> Task statement: Only the lines from the one containing "vi /etc/netplug/netplugd.conf" through the end of the data below should be copied, each exactly as written and with both ends kept.

==*==

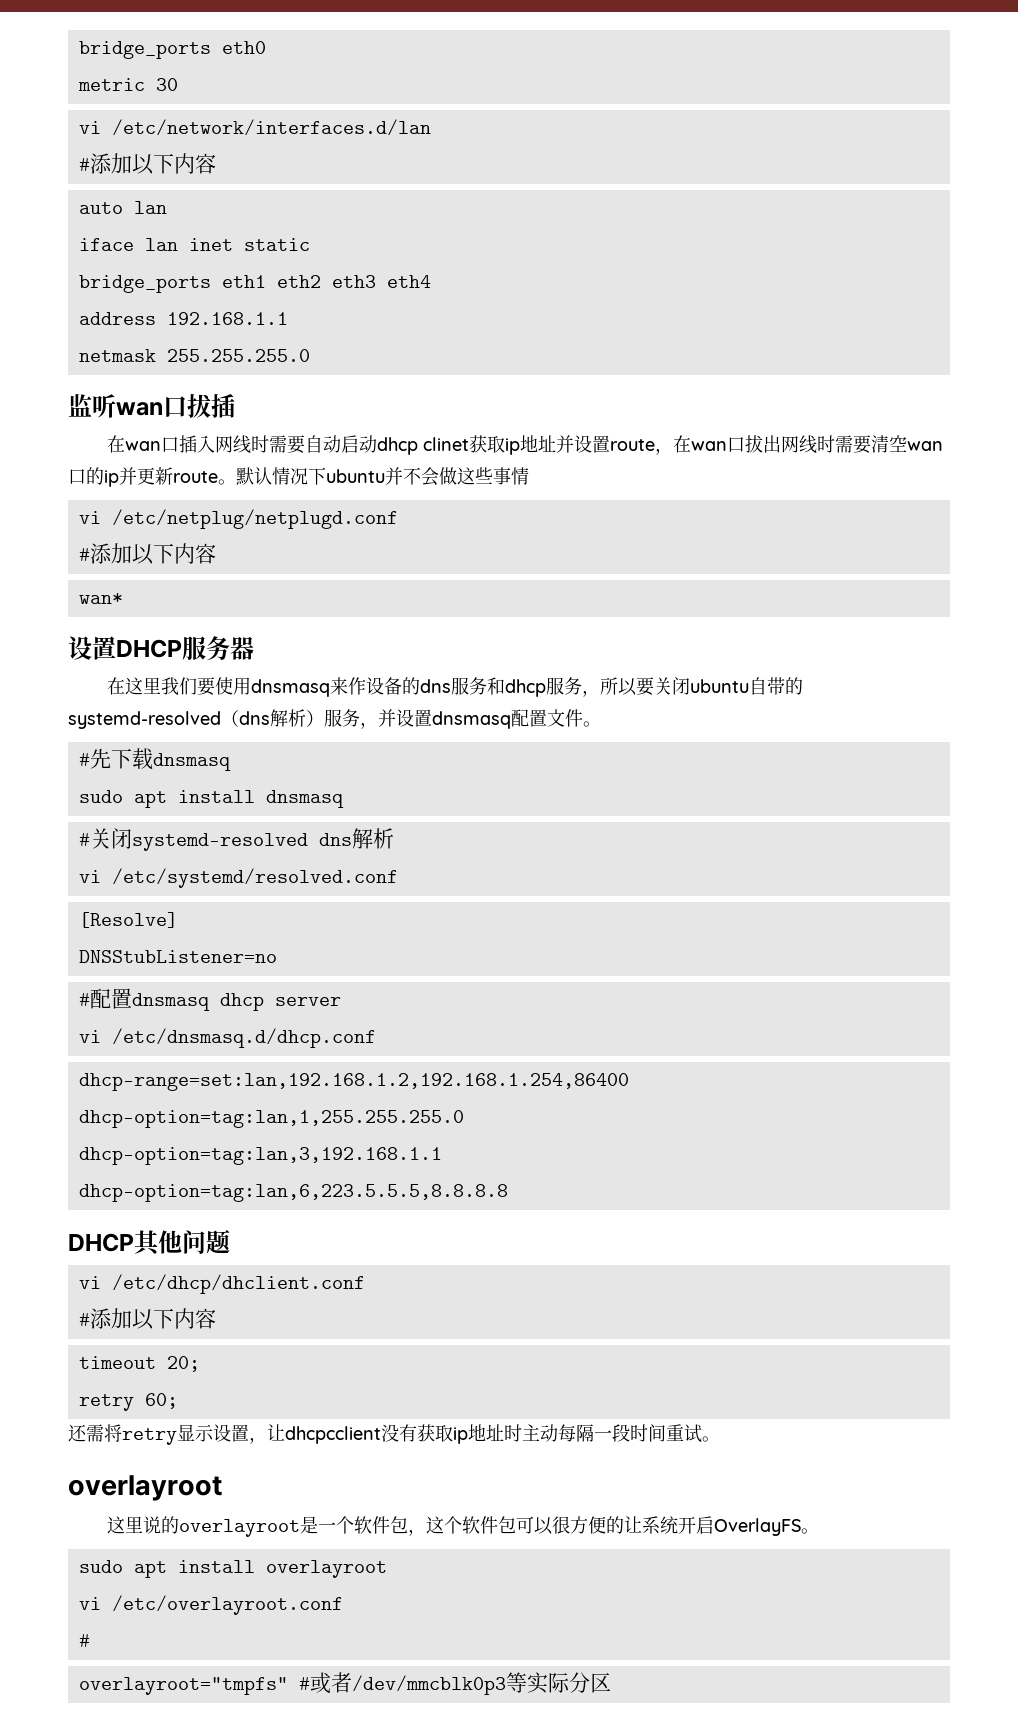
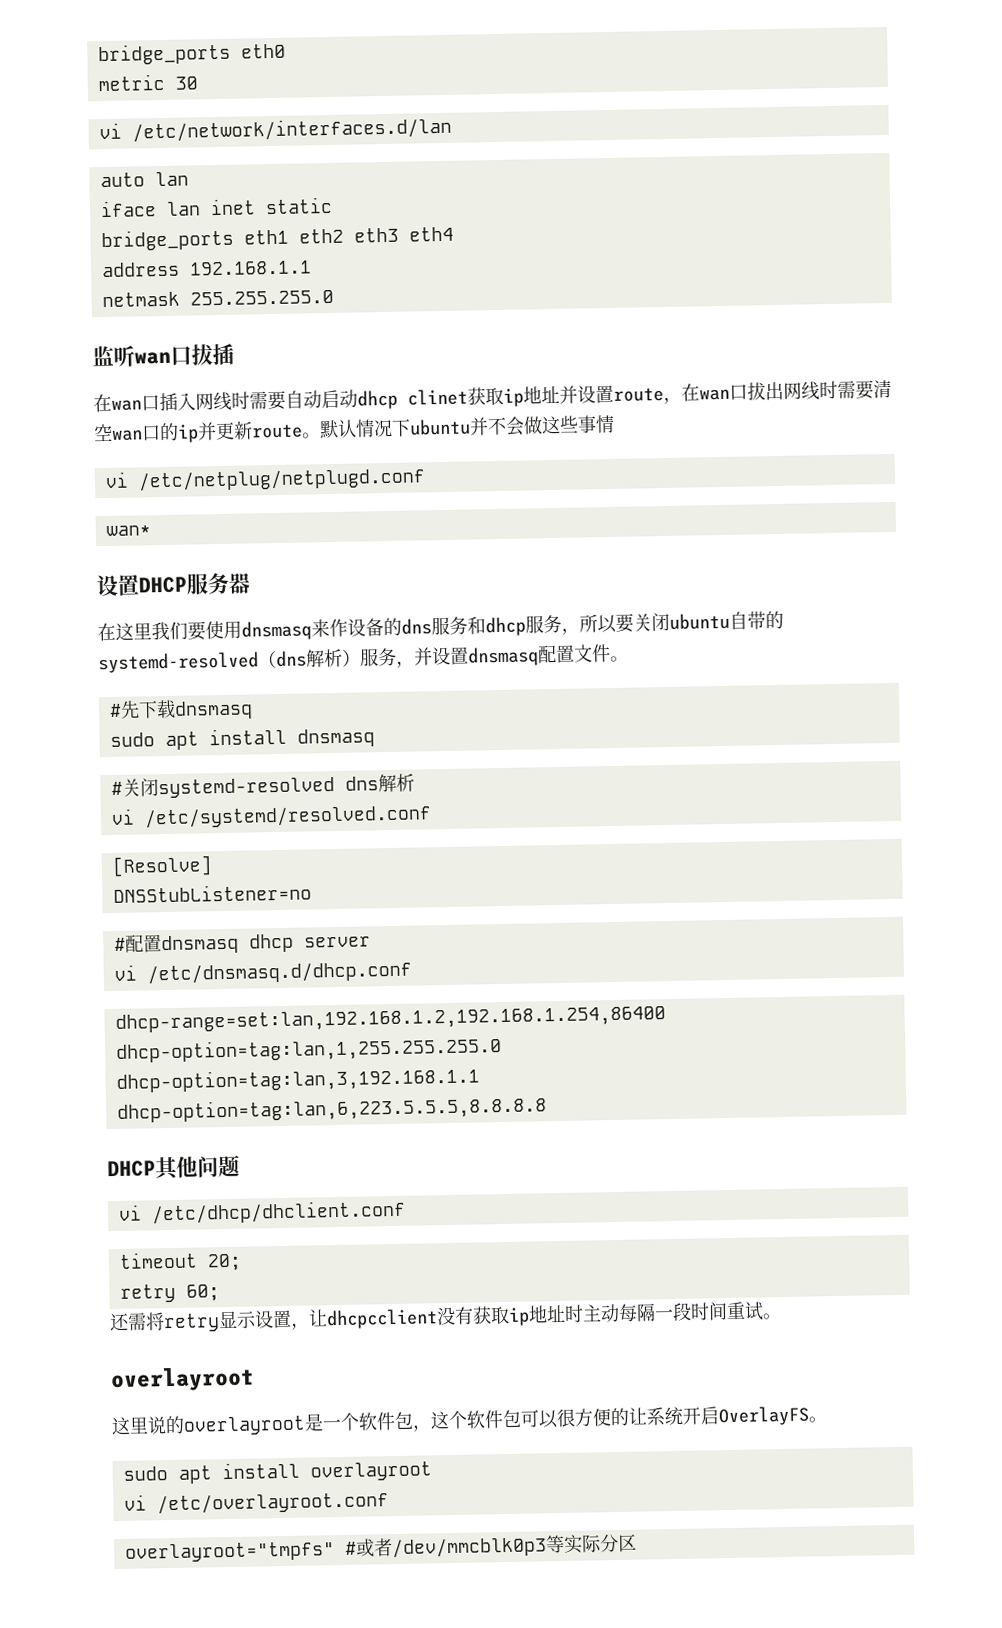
  vi /etc/network/interfaces.d/lan
- #添加以下内容
  vi /etc/netplug/netplugd.conf
- #添加以下内容
  vi /etc/dhcp/dhclient.conf
- #添加以下内容
  vi /etc/overlayroot.conf
- #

==*==

> Response to the task:
  vi /etc/netplug/netplugd.conf
- #添加以下内容
  vi /etc/dhcp/dhclient.conf
- #添加以下内容
  vi /etc/overlayroot.conf
- #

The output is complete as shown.